II vertiginoso aumento dell’infertilità di coppia rilancia la necessità di conoscere i ritmi del corpo. E rende indispensabile approfondire la via etica alla natalità sostenuta da Paolo VI nella Humanae vitae
La medicalizzazione della procreazione e i pretesi nuovi diritti procreativi, dal diritto a non avere figli al diritto al figlio, producono spesso nuove e profonde sofferenze personali e sociali.
I coniugi John e Evelyn Billings raccolsero l’appello rivolto da Paolo VI agli uomini di scienza nell’enciclica Humanae vitae (n.24), affinché offrissero «una base sufficientemente sicura a una regolazione delle nascite fondata sull’osservanza dei ritmi naturali»: missione difficile, soprattutto per l’humus culturale fortemente avverso.
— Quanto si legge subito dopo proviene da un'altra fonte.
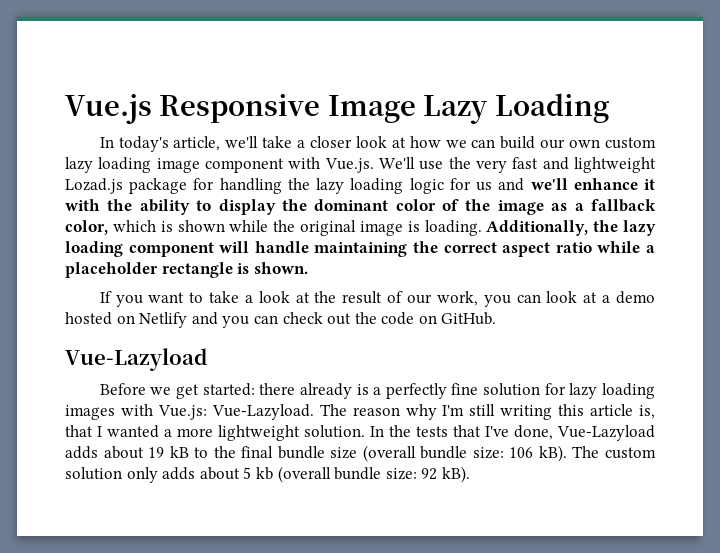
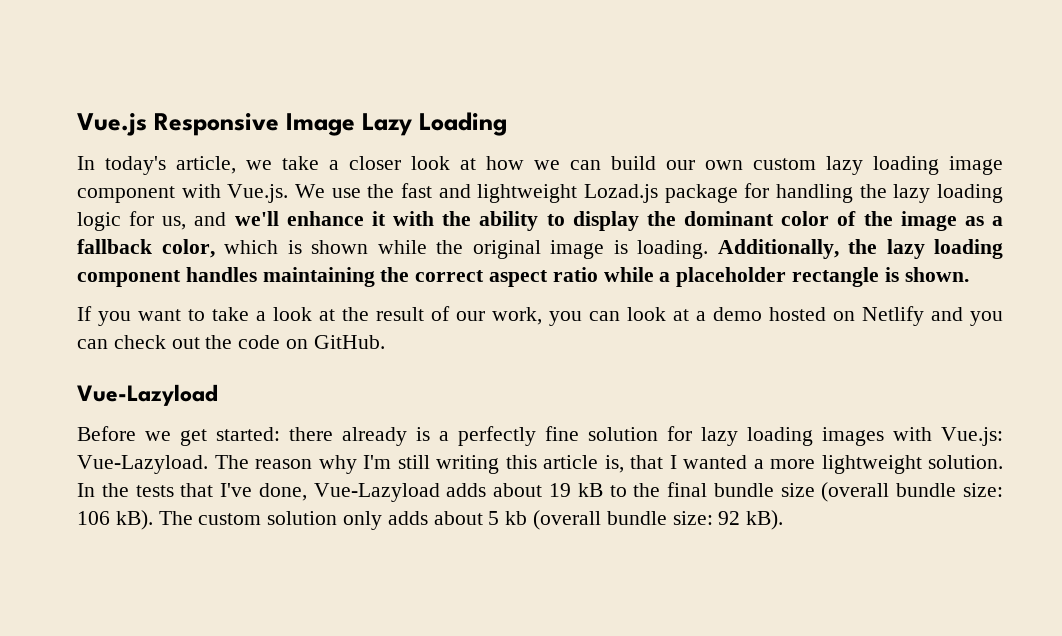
- In today's article, we'll take a closer look at how we can build our own custom lazy loading image component with Vue.js. We'll use the very fast and lightweight Lozad.js package for handling the lazy loading logic for us and we'll enhance it with the ability to display the dominant color of the image as a fallback color, which is shown while the original image is loading.
+ In today's article, we take a closer look at how we can build our own custom lazy loading image component with Vue.js. We use the fast and lightweight Lozad.js package for handling the lazy loading logic for us, and we'll enhance it with the ability to display the dominant color of the image as a fallback color, which is shown while the original image is loading.
- Additionally, the lazy loading component will handle maintaining the correct aspect ratio while a placeholder rectangle is shown.
+ Additionally, the lazy loading component handles maintaining the correct aspect ratio while a placeholder rectangle is shown.

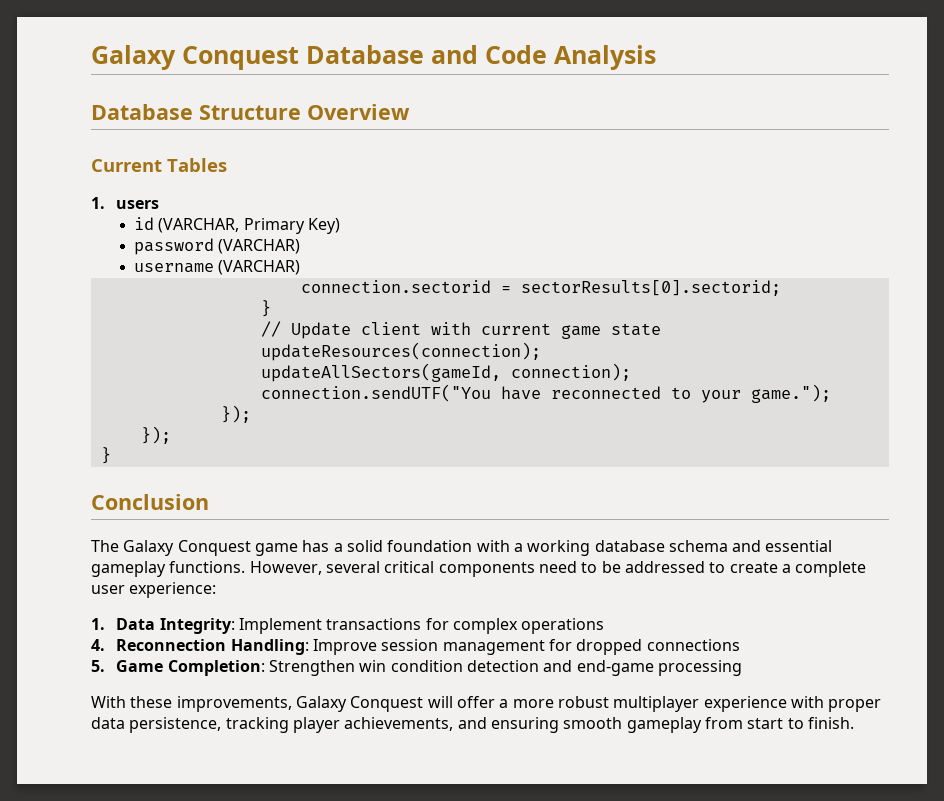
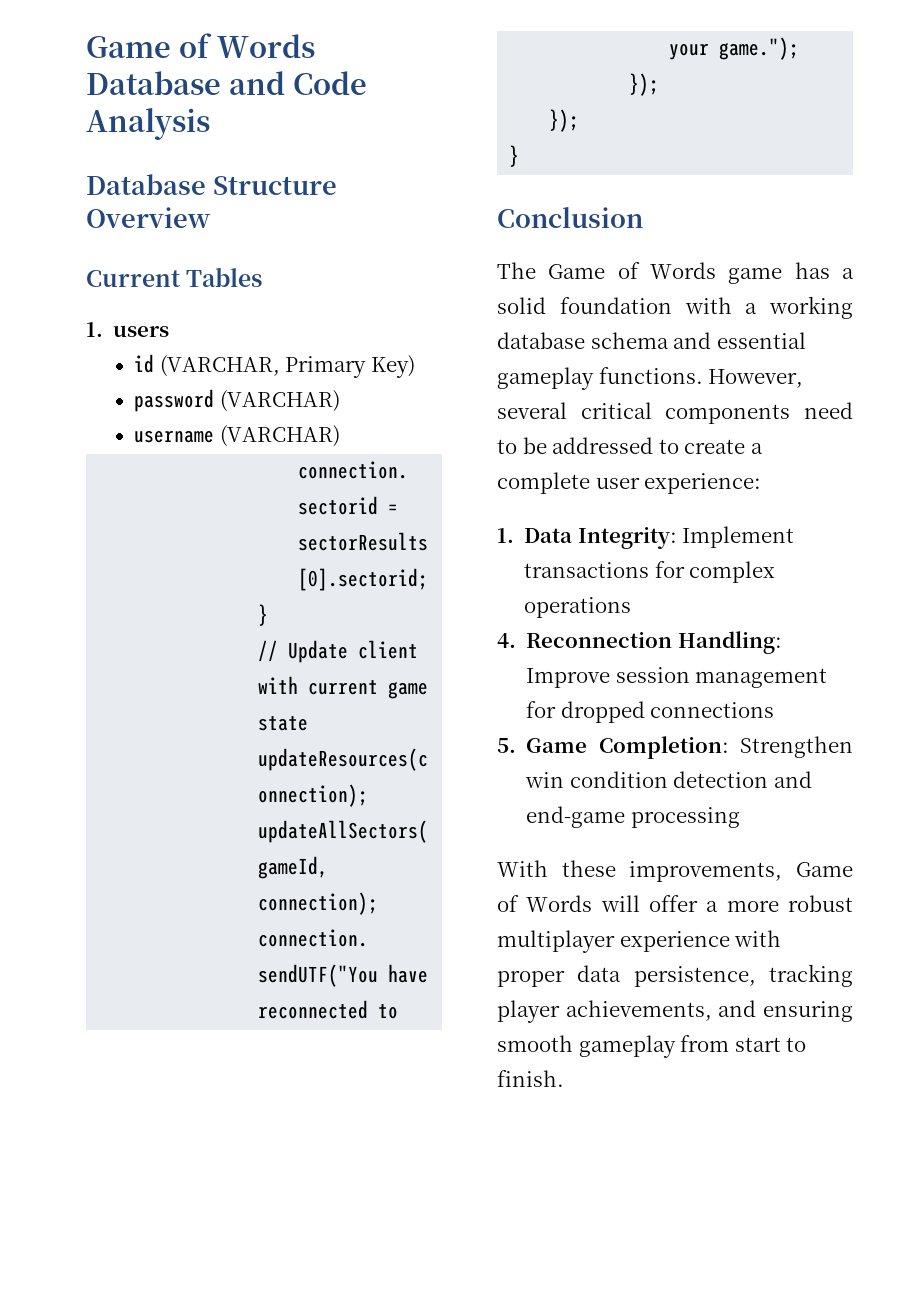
- Galaxy Conquest Database and Code Analysis
+ Game of Words Database and Code Analysis
- The Galaxy Conquest game has a solid foundation with a working database schema and essential gameplay functions.
+ The Game of Words game has a solid foundation with a working database schema and essential gameplay functions.
- With these improvements, Galaxy Conquest will offer a more robust multiplayer experience with proper data persistence, tracking player achievements, and ensuring smooth gameplay from start to finish.
+ With these improvements, Game of Words will offer a more robust multiplayer experience with proper data persistence, tracking player achievements, and ensuring smooth gameplay from start to finish.

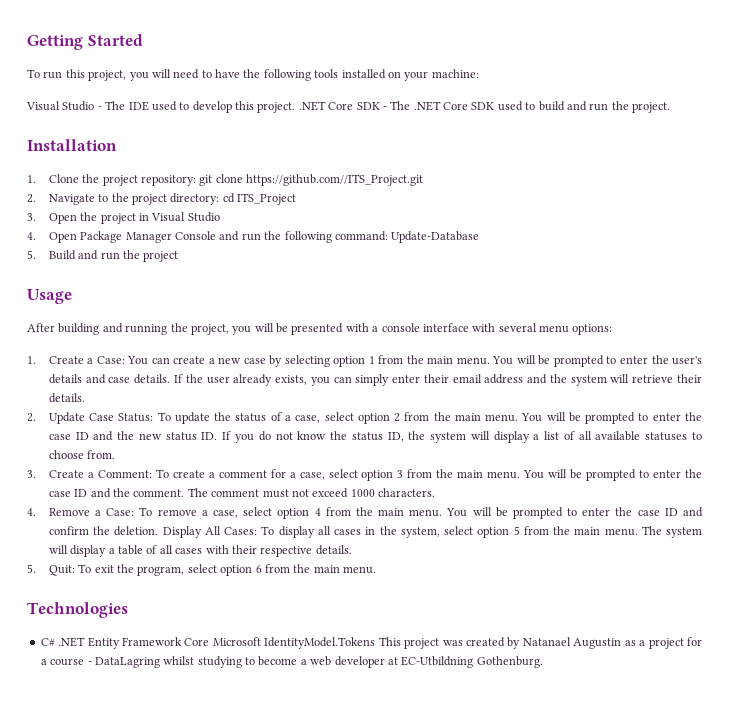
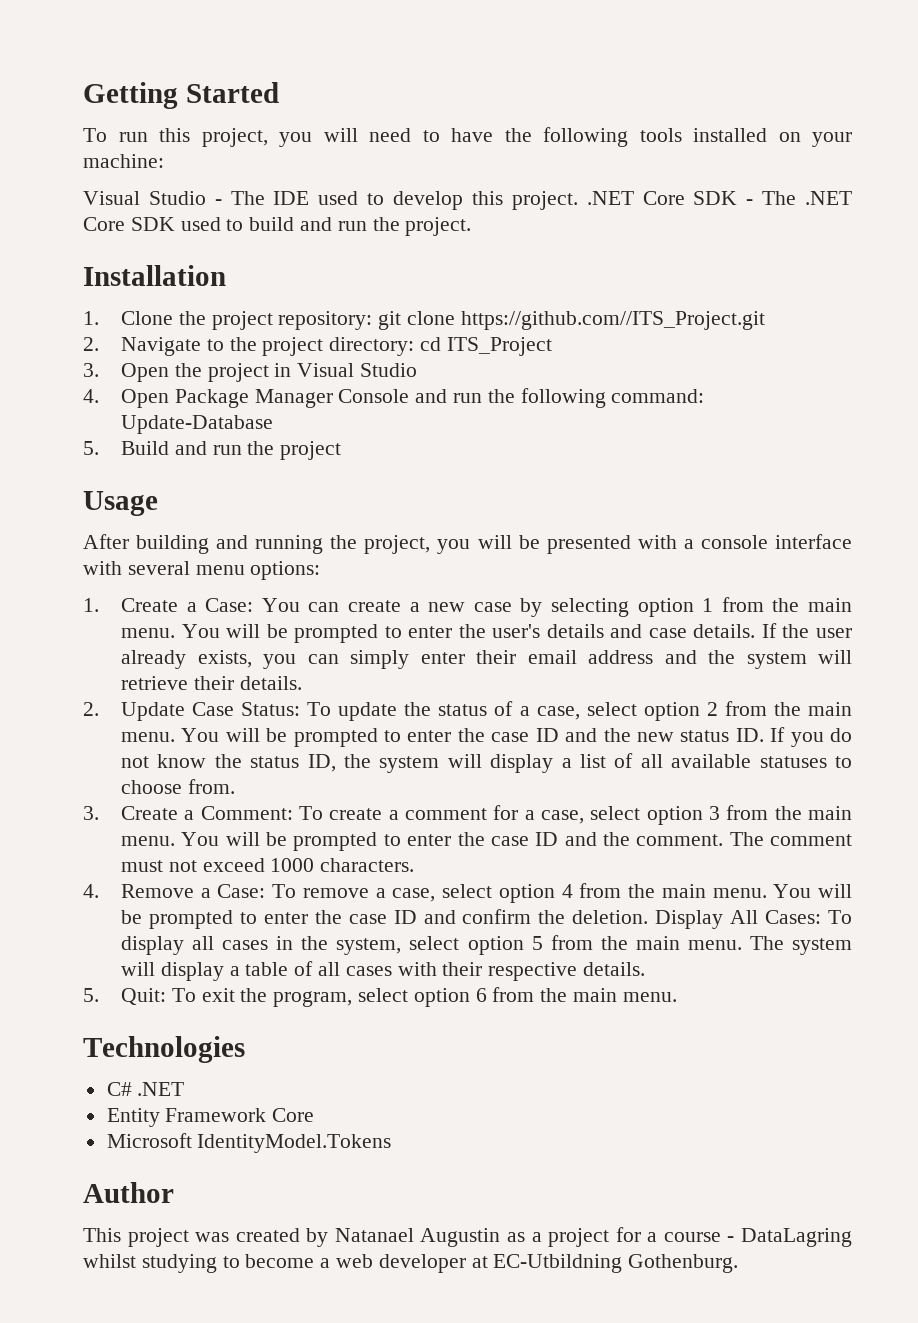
- C# .NET Entity Framework Core Microsoft IdentityModel.Tokens This project was created by Natanael Augustin as a project for a course - DataLagring whilst studying to become a web developer at EC-Utbildning Gothenburg.
+ C# .NET
+ Entity Framework Core
+ Microsoft IdentityModel.Tokens
+ Author
+ This project was created by Natanael Augustin as a project for a course - DataLagring whilst studying to become a web developer at EC-Utbildning Gothenburg.

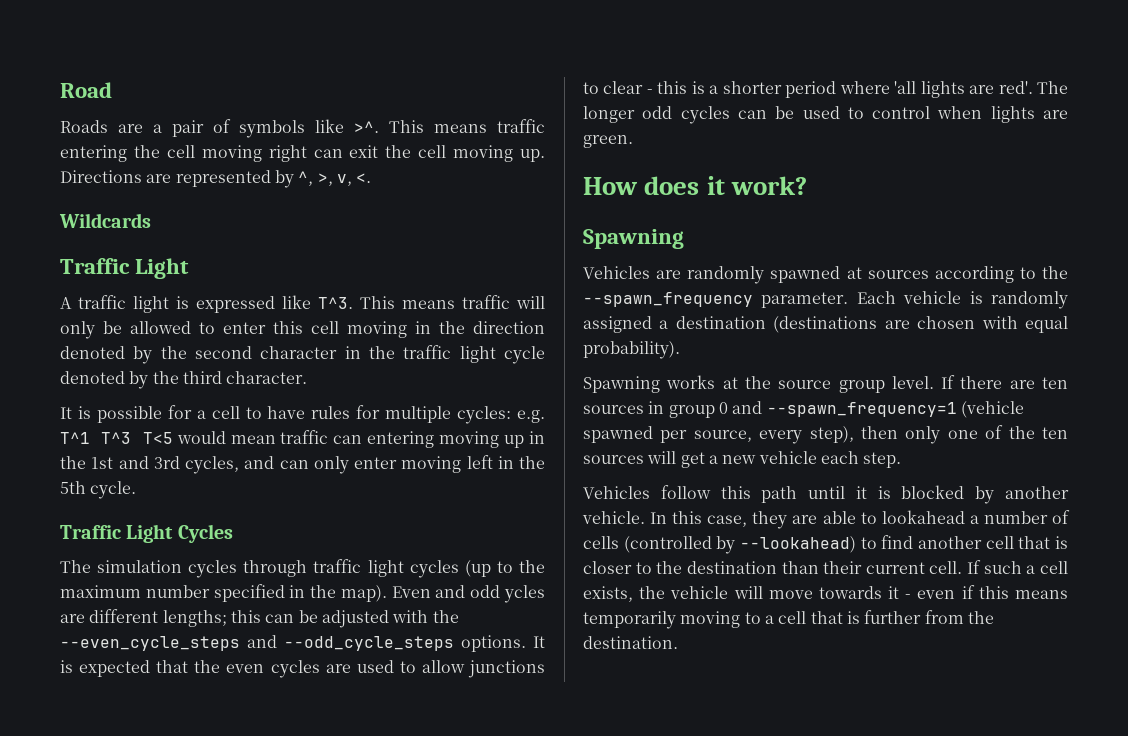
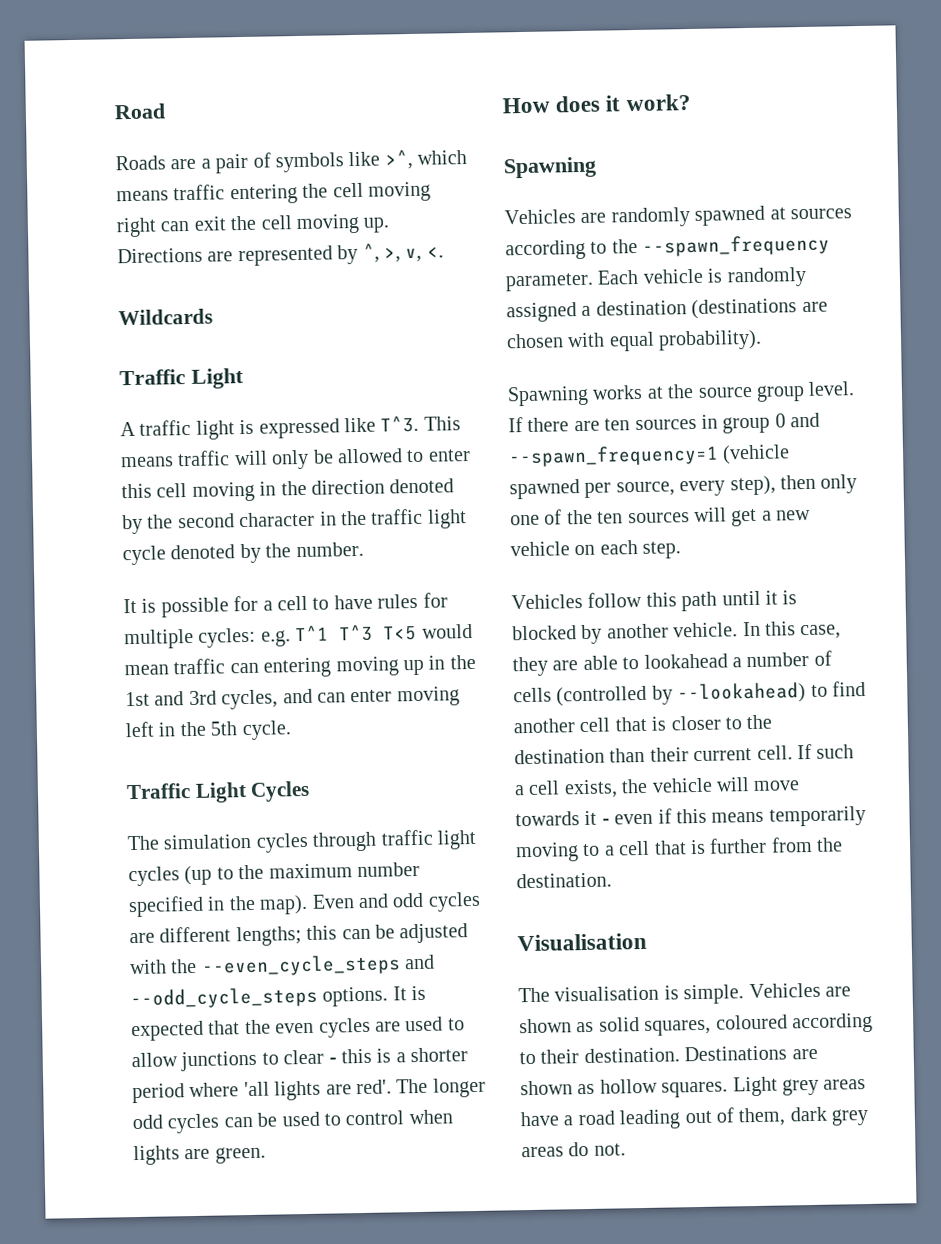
- Roads are a pair of symbols like >^. This means traffic entering the cell moving right can exit the cell moving up.
+ Roads are a pair of symbols like >^, which means traffic entering the cell moving right can exit the cell moving up.
- A traffic light is expressed like T^3. This means traffic will only be allowed to enter this cell moving in the direction denoted by the second character in the traffic light cycle denoted by the third character.
+ A traffic light is expressed like T^3. This means traffic will only be allowed to enter this cell moving in the direction denoted by the second character in the traffic light cycle denoted by the number.
- It is possible for a cell to have rules for multiple cycles: e.g. T^1 T^3 T<5 would mean traffic can entering moving up in the 1st and 3rd cycles, and can only enter moving left in the 5th cycle.
+ It is possible for a cell to have rules for multiple cycles: e.g. T^1 T^3 T<5 would mean traffic can entering moving up in the 1st and 3rd cycles, and can enter moving left in the 5th cycle.
- Even and odd ycles are different lengths; this can be adjusted with the --even_cycle_steps and --odd_cycle_steps options.
+ Even and odd cycles are different lengths; this can be adjusted with the --even_cycle_steps and --odd_cycle_steps options.
- If there are ten sources in group 0 and --spawn_frequency=1 (vehicle spawned per source, every step), then only one of the ten sources will get a new vehicle each step.
+ If there are ten sources in group 0 and --spawn_frequency=1 (vehicle spawned per source, every step), then only one of the ten sources will get a new vehicle on each step.
+ Visualisation
+ The visualisation is simple. Vehicles are shown as solid squares, coloured according to their destination. Destinations are shown as hollow squares. Light grey areas have a road leading out of them, dark grey areas do not.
Eppure, questo lavoro, anche se poco valorizzato, ha consentito di diffondere una conoscenza preziosa per il mondo scientifico e per la vita di numerose coppie, rappresentando un valido supporto nella ricerca di una gravidanza da parte di coppie – sempre più numerose – con difficoltà a concepire.
Inoltre rappresenta un argine culturale, educativo, etico e psicosociale alle delicate questioni che coinvolgono la sessualità, la famiglia e la vita, tra le quali la “decostruzione” della struttura sessuata dell’essere maschile e femminile prodotta dall’ideologia del gender, l’oscuramento dei diritti del concepito conseguente all’aborto e alla procreazione eterologa (che oltre a negare la vita a molti embrioni moltiplica le figure genitoriali dei “sopravvissuti”), e infine le soluzioni giurisprudenziali assunte come “scorciatoie” normative.